Bleeding tendency, which is one of the important adverse effects of antibiotics, is due to severel causes such as thrombocytopenia, platelet dysfunction, and vitamin K deficiency.
Eight patients with chronic renal failure and two with acute renal failure in our dialysis unit devebped disturbances in blood clotting. Laboratory data disclosed hypoprothrombinemia due to vitamin K shortage. An other patient, who showed no abnormal results of hematologic examinations, had an unusual plasma prothrombin molecule. He was also suspected of having subclinical coagulopathy. In all cases, diet intake was markedly decreased after the complications of pneumonia, sepsis, and surgical operations. Moreover, antibiotics had been prescribed. In seven cases, only one antibiotic was used (CMZ, CFX, CTZ, CTM, PIPC, or LMOX). The others were treated with combinations of antibiotics such as cephems, penicillin, and aminolycosides.

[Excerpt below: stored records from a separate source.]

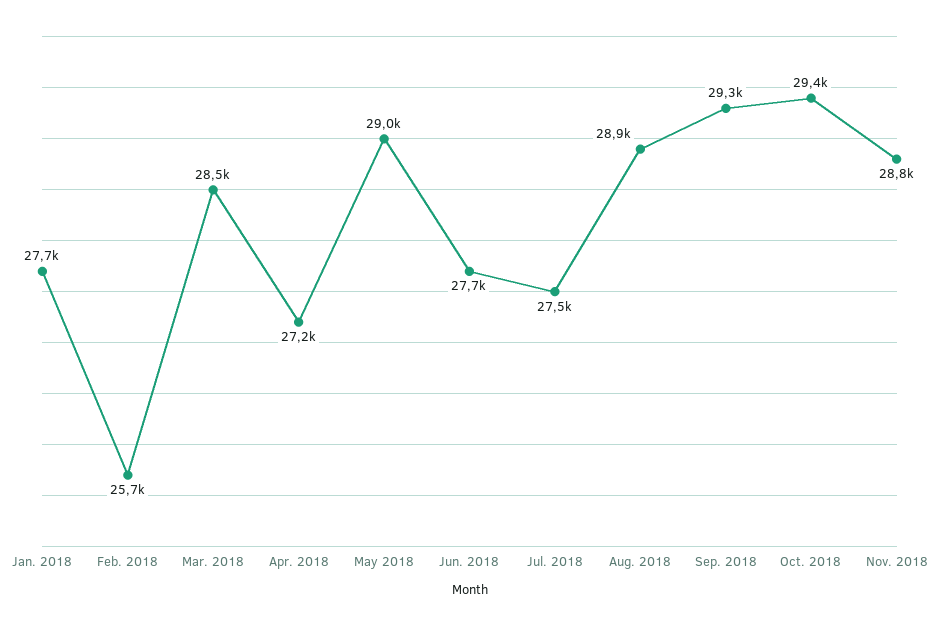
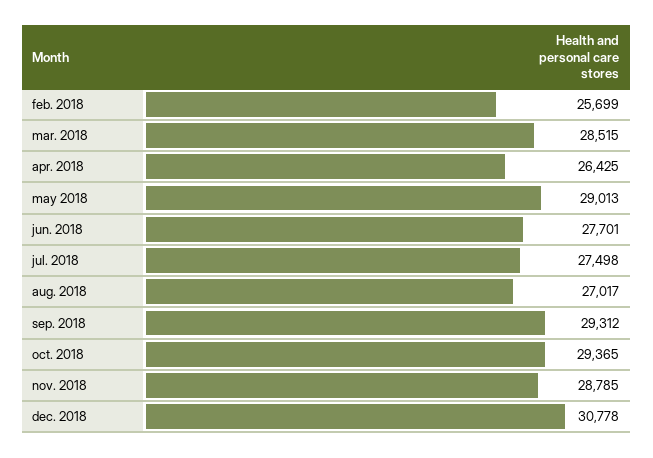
Jan. 2018: 27700 -> none
Apr. 2018: 27200 -> 26425
Aug. 2018: 28900 -> 27017
dec. 2018: none -> 30778

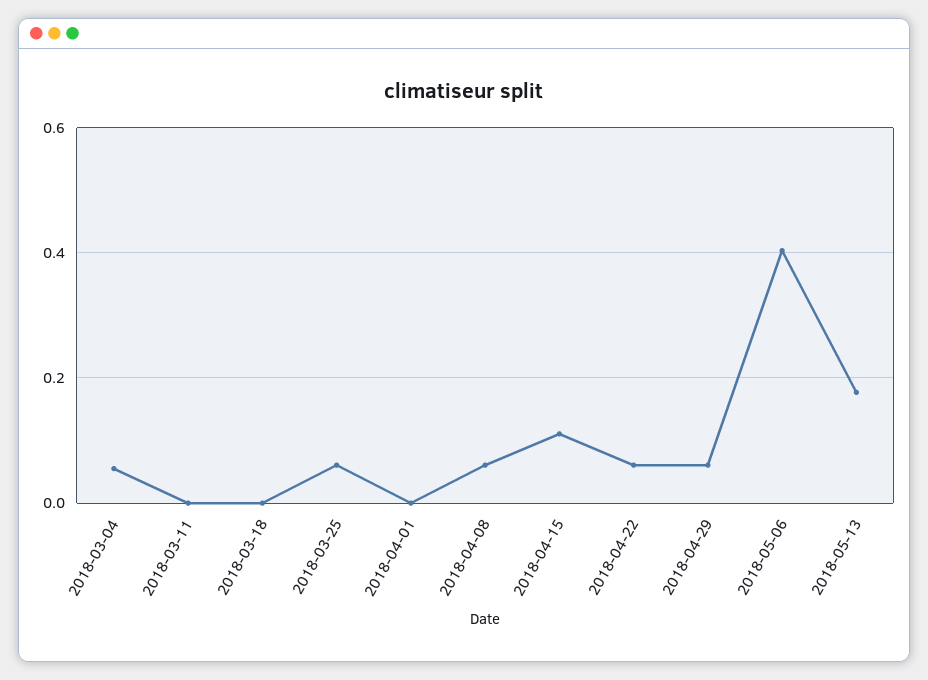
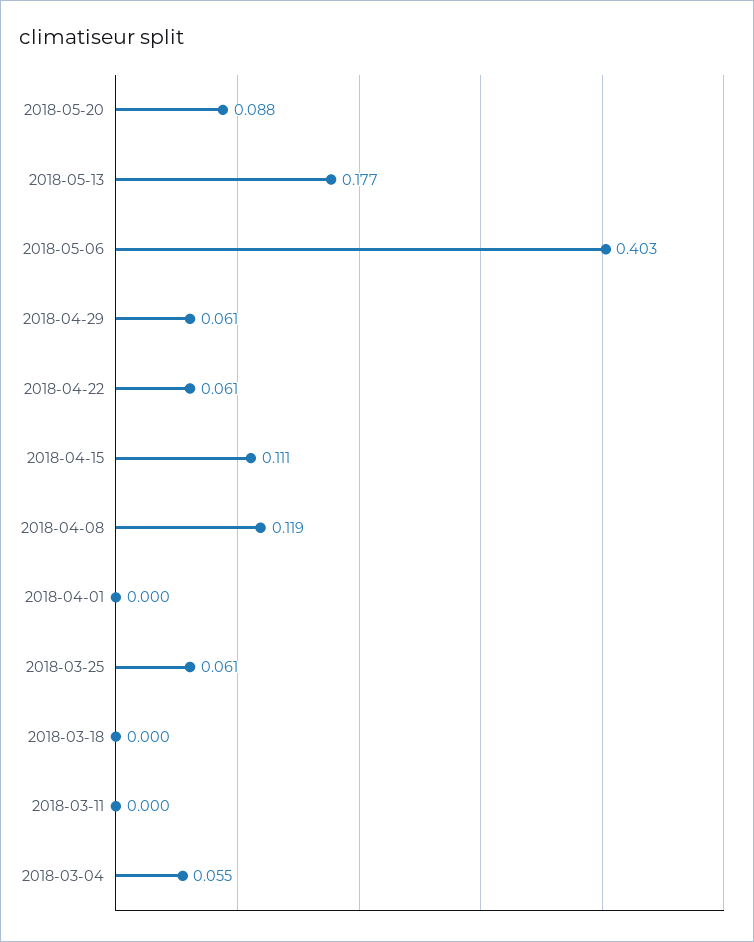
2018-04-08: 0.06 -> 0.119
2018-05-20: none -> 0.088

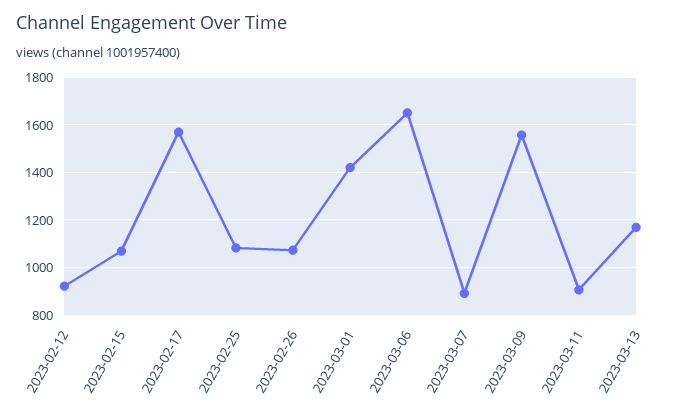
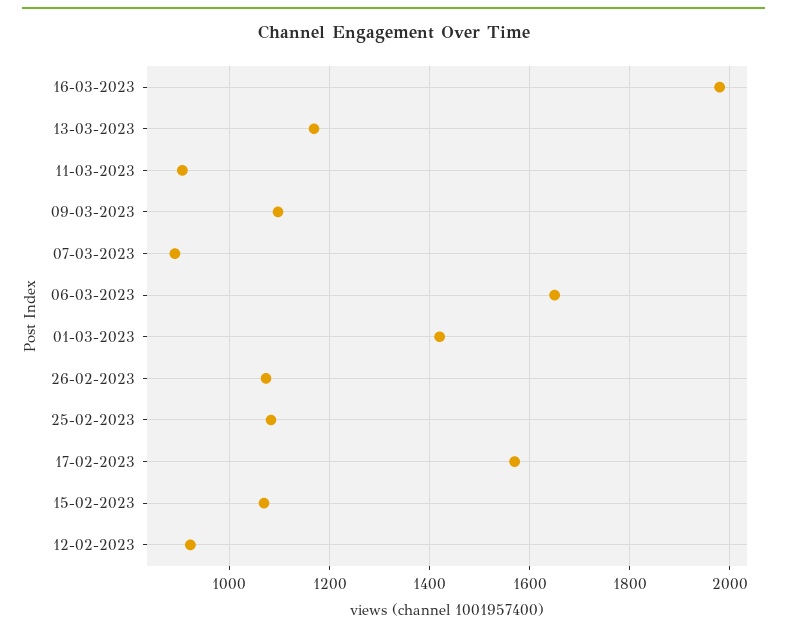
2023-03-09: 1550 -> 1100
16-03-2023: none -> 1980

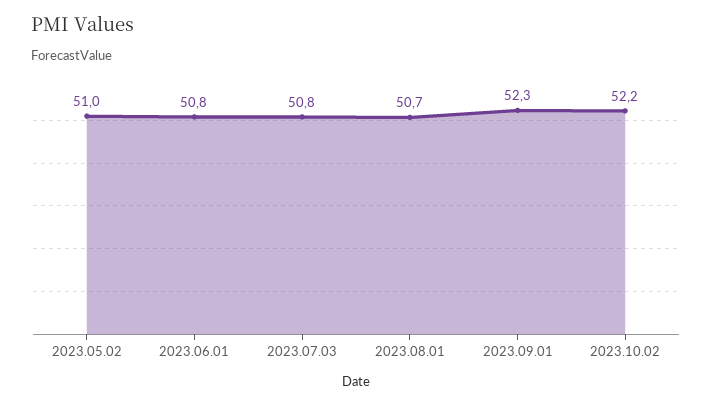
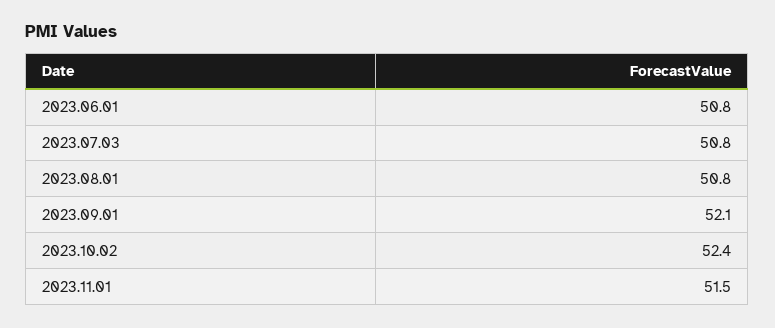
2023.05.02: 51 -> none
2023.08.01: 50.7 -> 50.8
2023.09.01: 52.3 -> 52.1
2023.10.02: 52.2 -> 52.4
2023.11.01: none -> 51.5

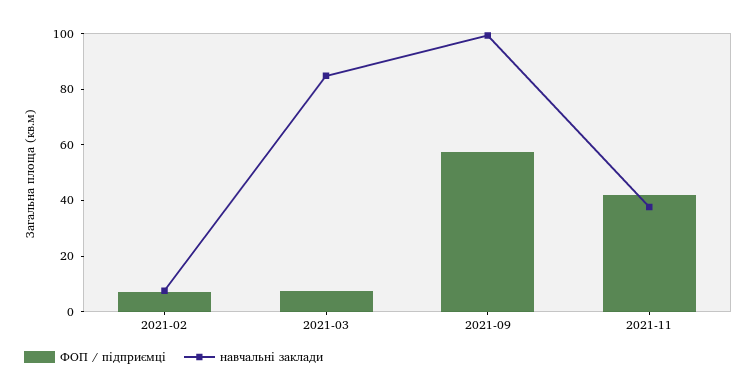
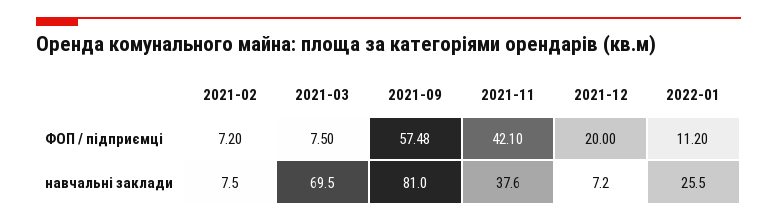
навчальні заклади, 2021-03: 85 -> 69.5
навчальні заклади, 2021-09: 100 -> 81
ФОП / підприємці, 2021-12: none -> 20
ФОП / підприємці, 2022-01: none -> 11.2
навчальні заклади, 2021-12: none -> 7.2
навчальні заклади, 2022-01: none -> 25.5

Recently, the “methylthiotetrazole hypothesis” that antibiotics with a methylthiotetrazole side chain may induce vitamin K-deficient hypoprothrombinemia has been proposed by some investigators. In three of our patients, either cefmetazone (2 cases) or latamoxef (1 case) was used. These two antibiotics have the methylthiotetrazole side chain at the 3-position. For the other seven patients, however, the “non-methylthiotetrazole group” antibiotics were prescribed.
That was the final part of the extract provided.